⟨

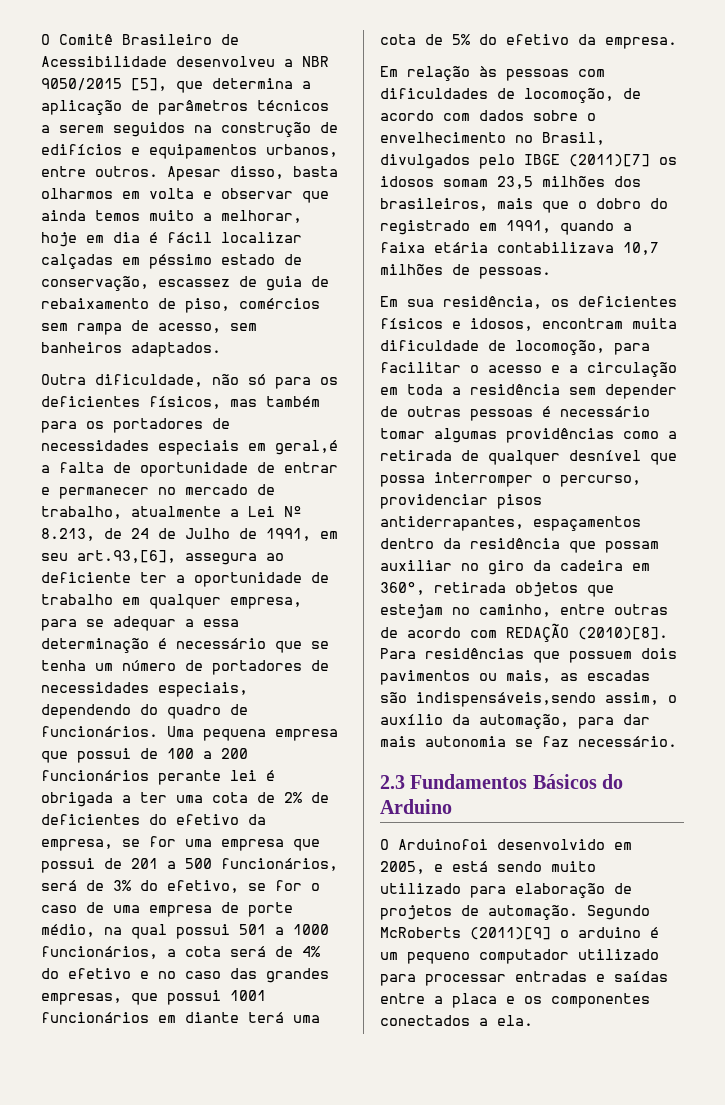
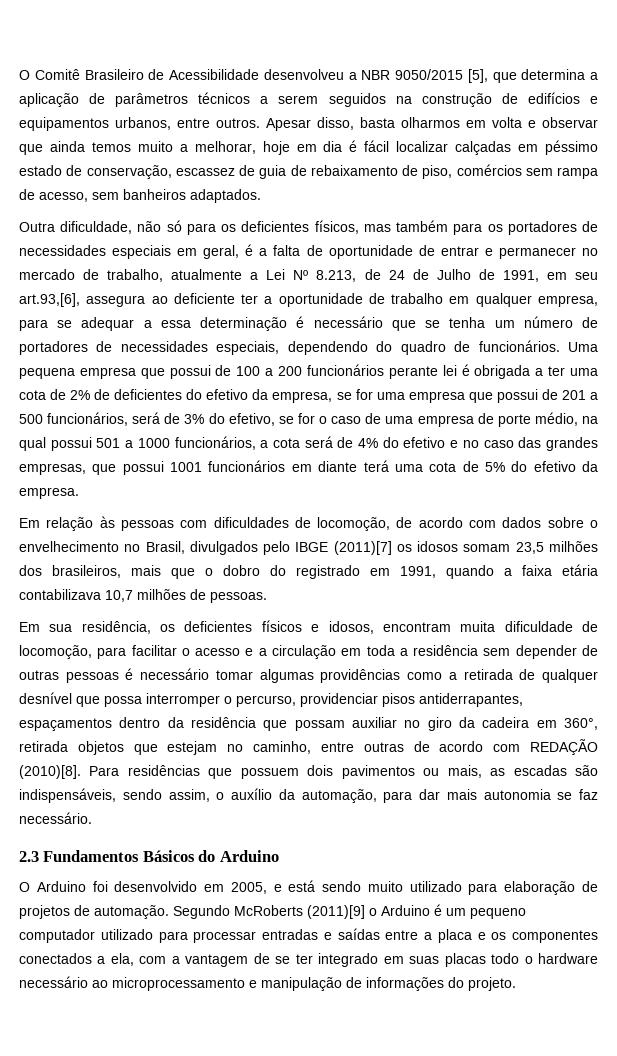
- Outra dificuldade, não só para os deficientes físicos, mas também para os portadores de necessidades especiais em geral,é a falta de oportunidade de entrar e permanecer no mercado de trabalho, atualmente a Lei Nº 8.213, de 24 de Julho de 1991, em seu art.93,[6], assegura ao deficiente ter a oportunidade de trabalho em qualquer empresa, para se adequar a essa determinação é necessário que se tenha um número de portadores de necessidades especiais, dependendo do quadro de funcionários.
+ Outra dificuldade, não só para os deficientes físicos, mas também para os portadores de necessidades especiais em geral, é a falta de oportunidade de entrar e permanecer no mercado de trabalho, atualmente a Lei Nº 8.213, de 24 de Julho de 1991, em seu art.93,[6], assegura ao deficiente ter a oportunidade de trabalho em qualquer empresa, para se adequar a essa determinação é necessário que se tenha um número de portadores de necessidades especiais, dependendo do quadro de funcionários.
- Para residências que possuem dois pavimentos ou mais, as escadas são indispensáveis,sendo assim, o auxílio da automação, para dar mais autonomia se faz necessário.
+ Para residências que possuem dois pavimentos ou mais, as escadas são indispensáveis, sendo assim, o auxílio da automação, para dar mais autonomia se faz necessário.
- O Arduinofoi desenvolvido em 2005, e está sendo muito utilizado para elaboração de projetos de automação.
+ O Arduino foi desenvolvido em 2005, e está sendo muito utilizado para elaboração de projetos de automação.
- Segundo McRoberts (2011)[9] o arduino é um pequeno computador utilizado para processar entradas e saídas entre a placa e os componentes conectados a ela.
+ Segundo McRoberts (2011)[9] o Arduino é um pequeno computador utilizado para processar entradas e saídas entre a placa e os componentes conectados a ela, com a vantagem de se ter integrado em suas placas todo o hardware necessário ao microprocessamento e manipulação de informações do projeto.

⟩

| Exercise |
Report every line from the listing above where the string "mais" can be found.

| Written answer |
- Para residências que possuem dois pavimentos ou mais, as escadas são indispensáveis,sendo assim, o auxílio da automação, para dar mais autonomia se faz necessário.
+ Para residências que possuem dois pavimentos ou mais, as escadas são indispensáveis, sendo assim, o auxílio da automação, para dar mais autonomia se faz necessário.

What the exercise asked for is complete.